L’étoile de Yannick Ferrera avait tendance à pâlir ces dernières semaines, notamment avec la défaite à Saint-Trond mais l’entraîneur a brillé dimanche dans son premier Clasico. Sa mise en place tactique, parfois étonnante, a embêté Anderlecht pendant la majorité de la rencontre. "Mais je ne suis pas dans cette optique personnelle. Je n’ai rien à prouver à qui ce soit tactiquement."

Ferrera a, en tout cas, parfois surpris, comme quand il a commencé la seconde période sans attaquant en retirant Emond pour faire monter Brüls. "On voulait densifier le milieu car Defour et Dendoncker avaient trop d’espace pour s’amuser. Dans ce schéma de contre-attaque, Knockaert et sa vitesse ont un avantage sur Emond qui est plutôt un joueur de rectangle. Je l’ai expliqué à la pause à Renaud. J’étais content de sa mi-temps mais c’était un choix purement tactique."

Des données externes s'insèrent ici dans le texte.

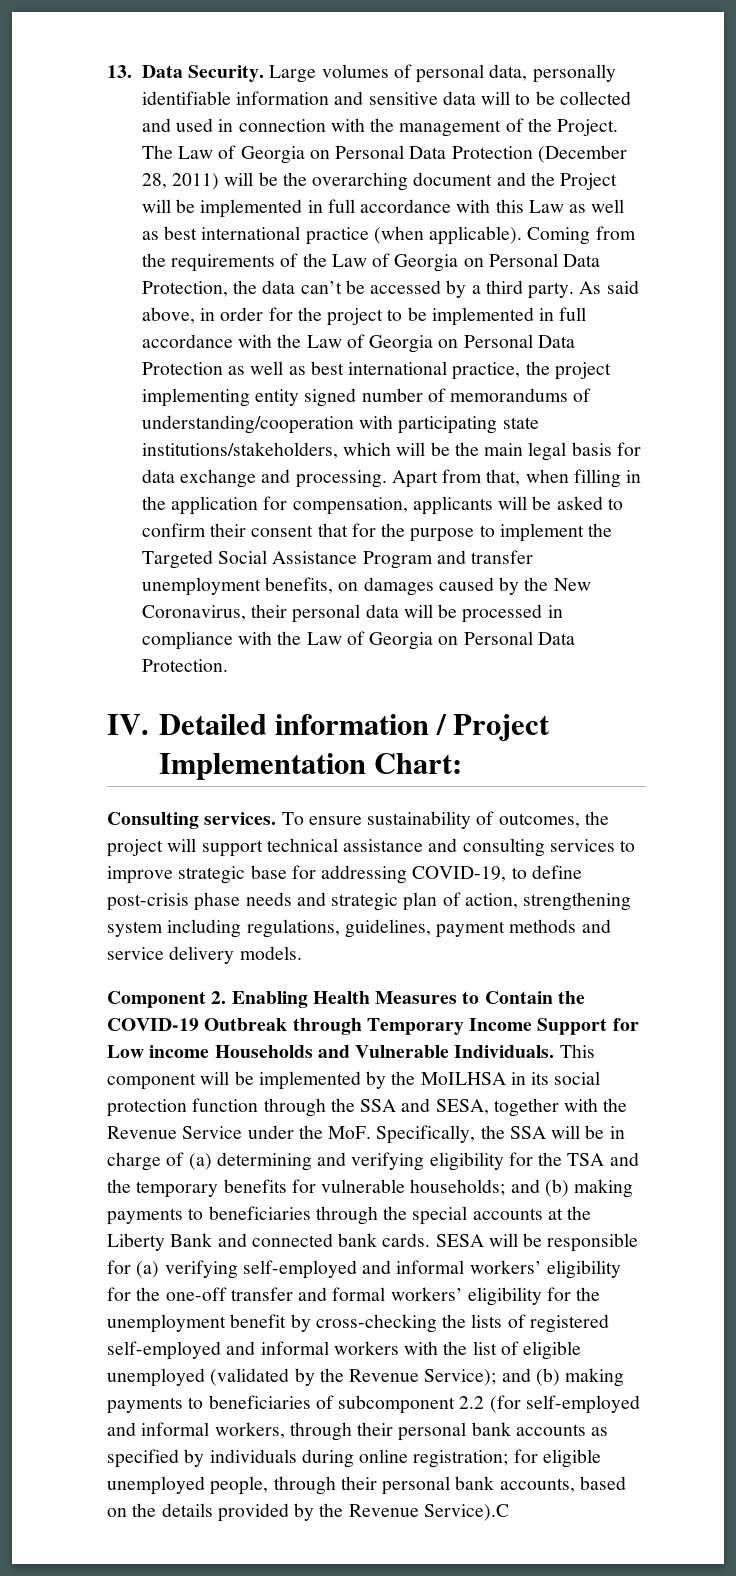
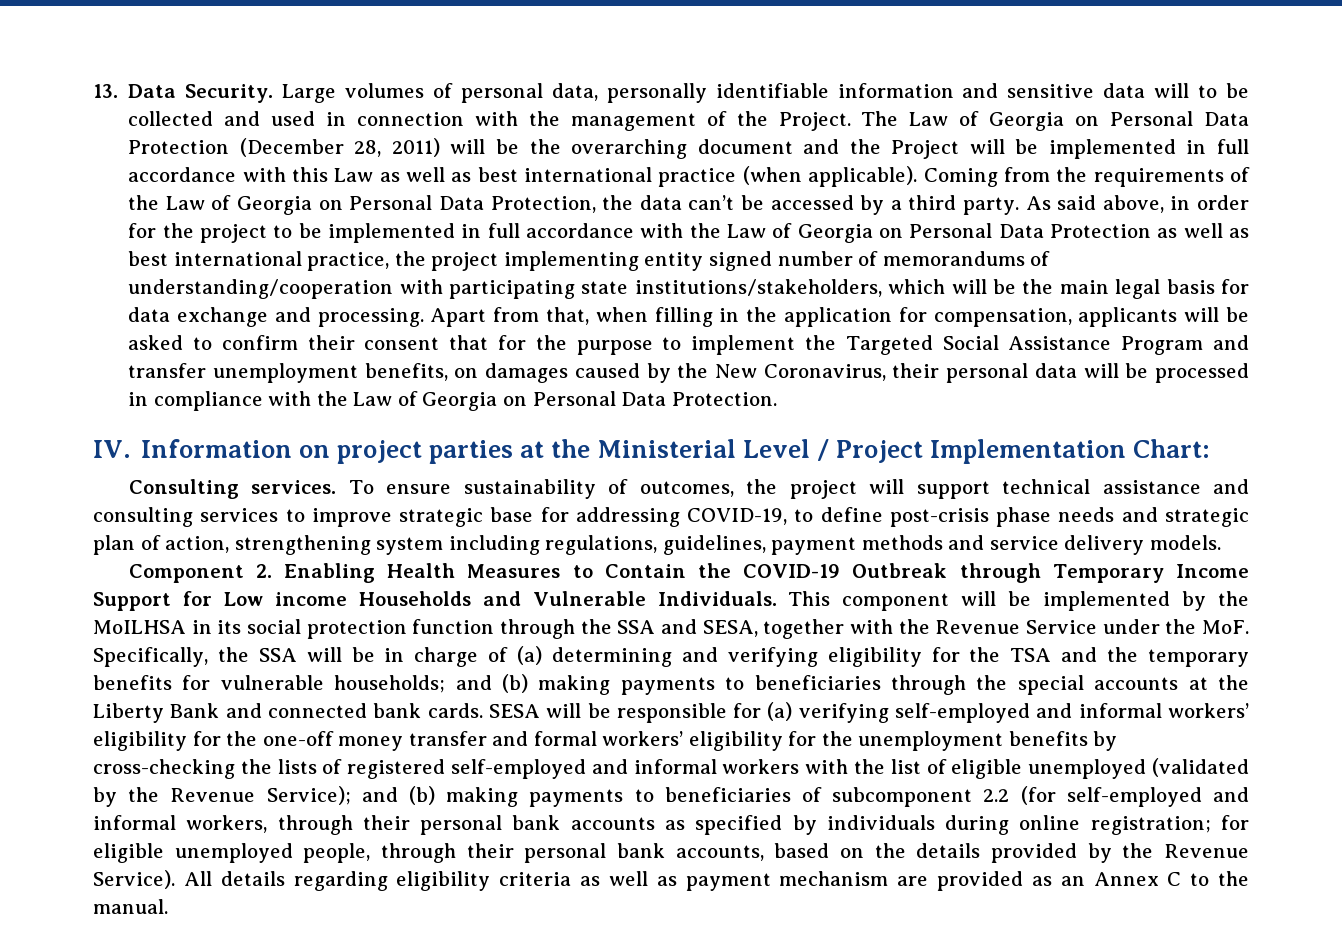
- IV. Detailed information / Project Implementation Chart:
+ IV. Information on project parties at the Ministerial Level / Project Implementation Chart:
- SESA will be responsible for (a) verifying self-employed and informal workers’ eligibility for the one-off transfer and formal workers’ eligibility for the unemployment benefit by cross-checking the lists of registered self-employed and informal workers with the list of eligible unemployed (validated by the Revenue Service);
+ SESA will be responsible for (a) verifying self-employed and informal workers’ eligibility for the one-off money transfer and formal workers’ eligibility for the unemployment benefits by cross-checking the lists of registered self-employed and informal workers with the list of eligible unemployed (validated by the Revenue Service);
- for eligible unemployed people, through their personal bank accounts, based on the details provided by the Revenue Service).C
+ for eligible unemployed people, through their personal bank accounts, based on the details provided by the Revenue Service). All details regarding eligibility criteria as well as payment mechanism are provided as an Annex C to the manual.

Un choix payant puisqu’on n’a plus vu Anderlecht lors des quarante-cinq dernières minutes. Avec une conséquence étonnante : le Standard a signé sa première clean-sheet en quatorze rencontres. Ferrera était moins précis dans le calcul. "Notre dernière clean-sheet datait de 1988", souriait-il. "Bon, on aurait dû le faire contre Malines mais c’est bien que ça tombe maintenant, même si on a frisé le but encaissé plusieurs fois."

Ses comptes étaient nettement plus précis sur le classement général. "On revient dans le top 10 . Pour tout vous dire, j’avais fait le calcul avant. On se rapproche aussi du top 6 avant Courtrai mais il ne faut pas crier victoire trop vite. Il faut être régulier, pas se contenter de quelques coups d’éclat. Notre saison n’est pas réussie parce qu’on a battu Charleroi et Anderlecht, très loin de là."

Après avoir laissé ses hommes savourer ce succès, Ferrera fera vite passer le message. "Rien n’est acquis pour personne. Je prends l’exemple de mes attaquants. Yattara était en tribune mais je compte encore sur lui. Je voulais juste un attaquant de rectangle avec Emond, un attaquant complet avec Tetteh et un point d’appui avec Santini. J’avais pris mes quatre attaquants à part samedi pour leur expliquer que je ne pouvais pas les prendre tous dans le noyau."